*** Records shown ***

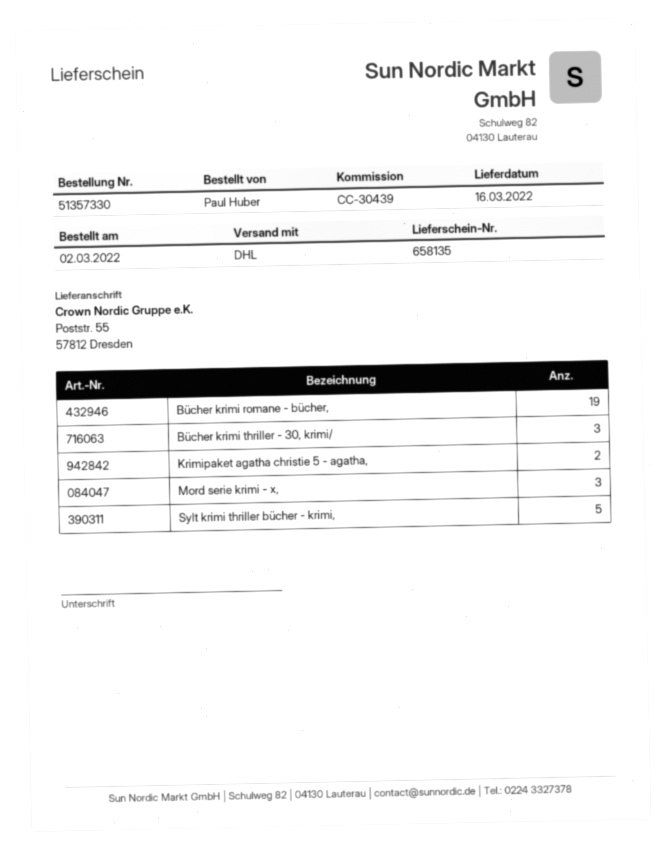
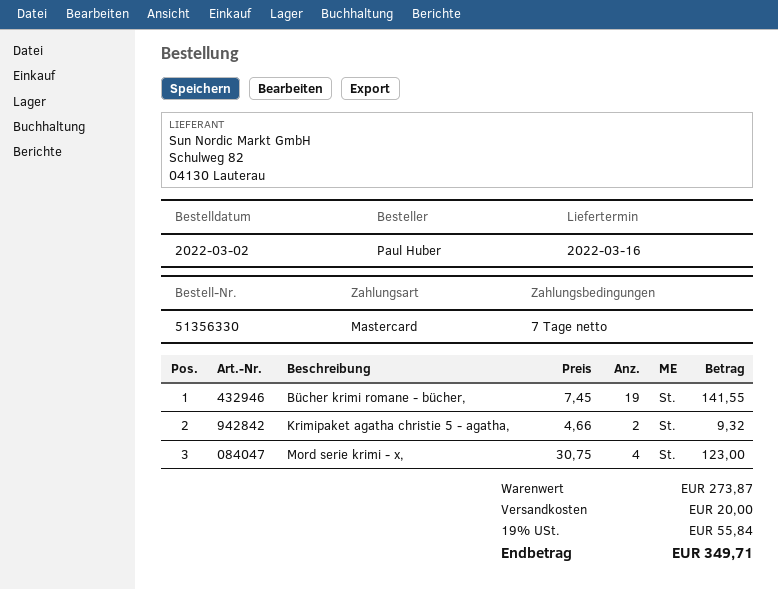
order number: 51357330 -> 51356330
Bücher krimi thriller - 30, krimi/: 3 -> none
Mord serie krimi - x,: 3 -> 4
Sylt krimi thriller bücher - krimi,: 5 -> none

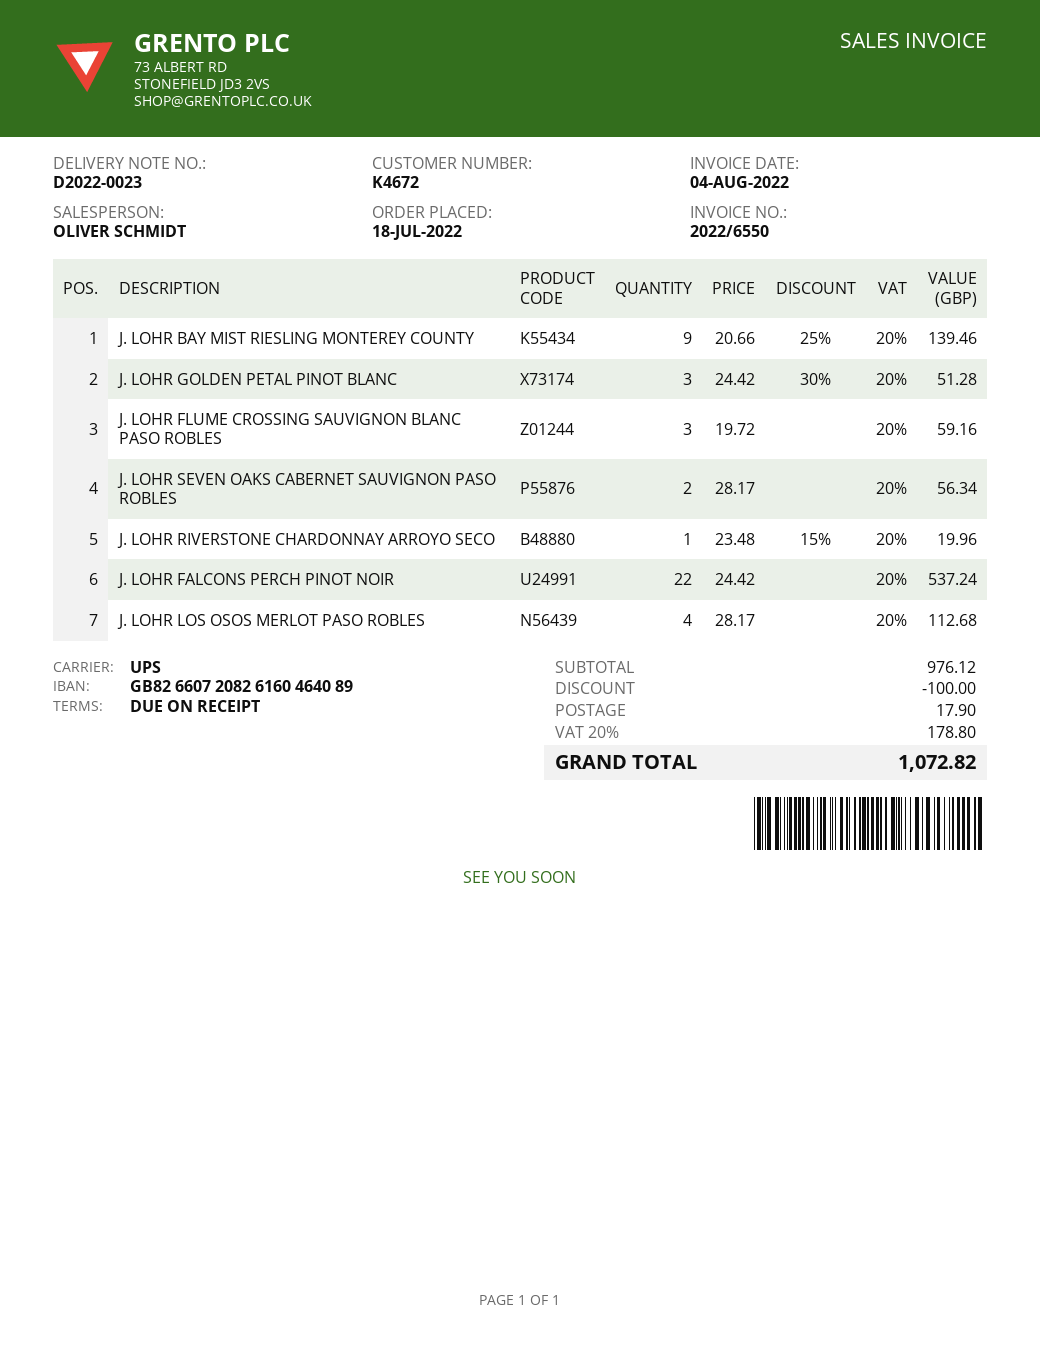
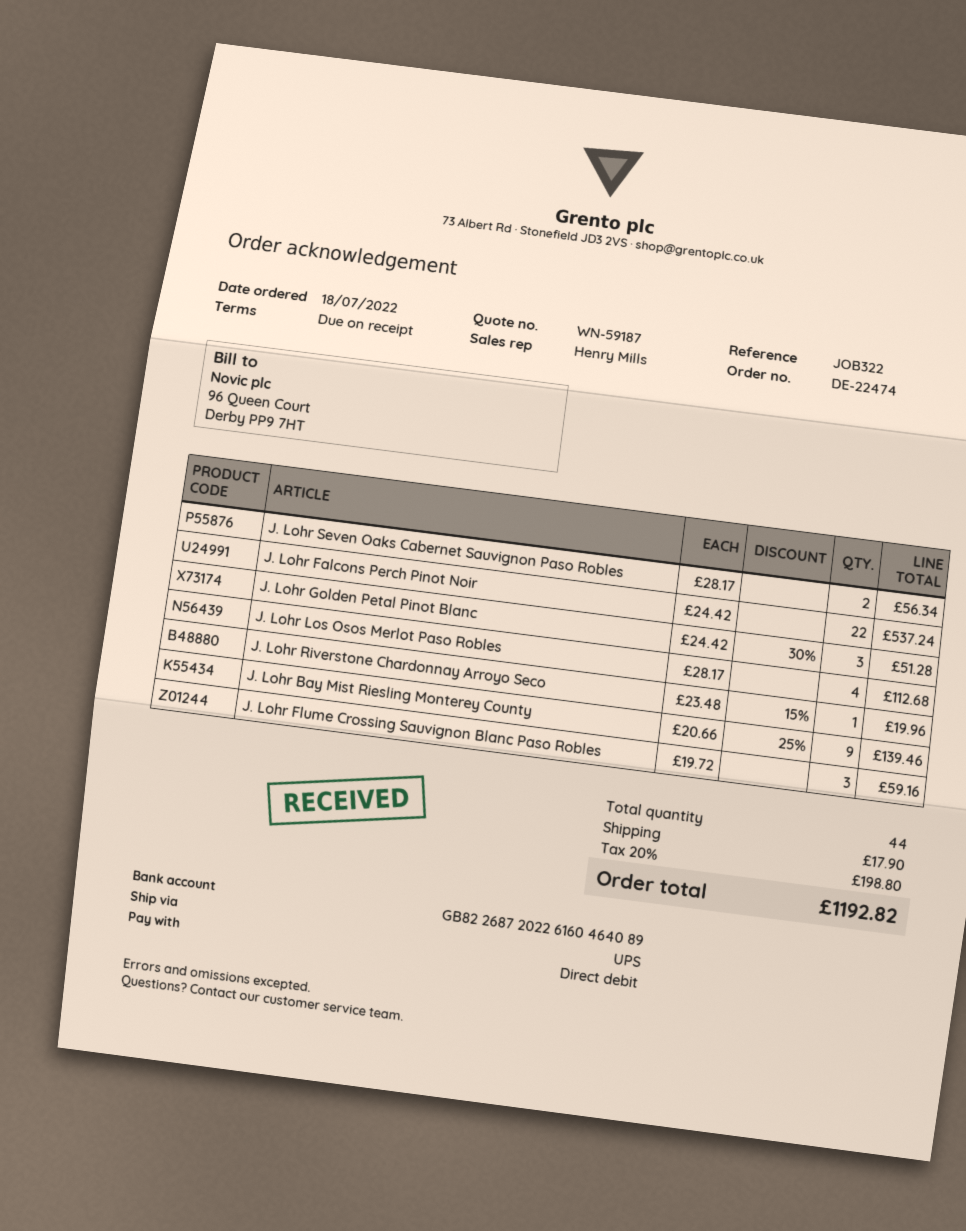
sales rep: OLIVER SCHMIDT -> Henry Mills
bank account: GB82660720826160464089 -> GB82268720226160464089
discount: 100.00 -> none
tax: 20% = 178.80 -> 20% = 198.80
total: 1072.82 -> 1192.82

***

**Requirement**. Exactly as written, give again every line from the one containing "sales rep: OLIVER SCHMIDT -> Henry Mills" through the last line of the material above, and no other lines.

**Exercise answer**.
sales rep: OLIVER SCHMIDT -> Henry Mills
bank account: GB82660720826160464089 -> GB82268720226160464089
discount: 100.00 -> none
tax: 20% = 178.80 -> 20% = 198.80
total: 1072.82 -> 1192.82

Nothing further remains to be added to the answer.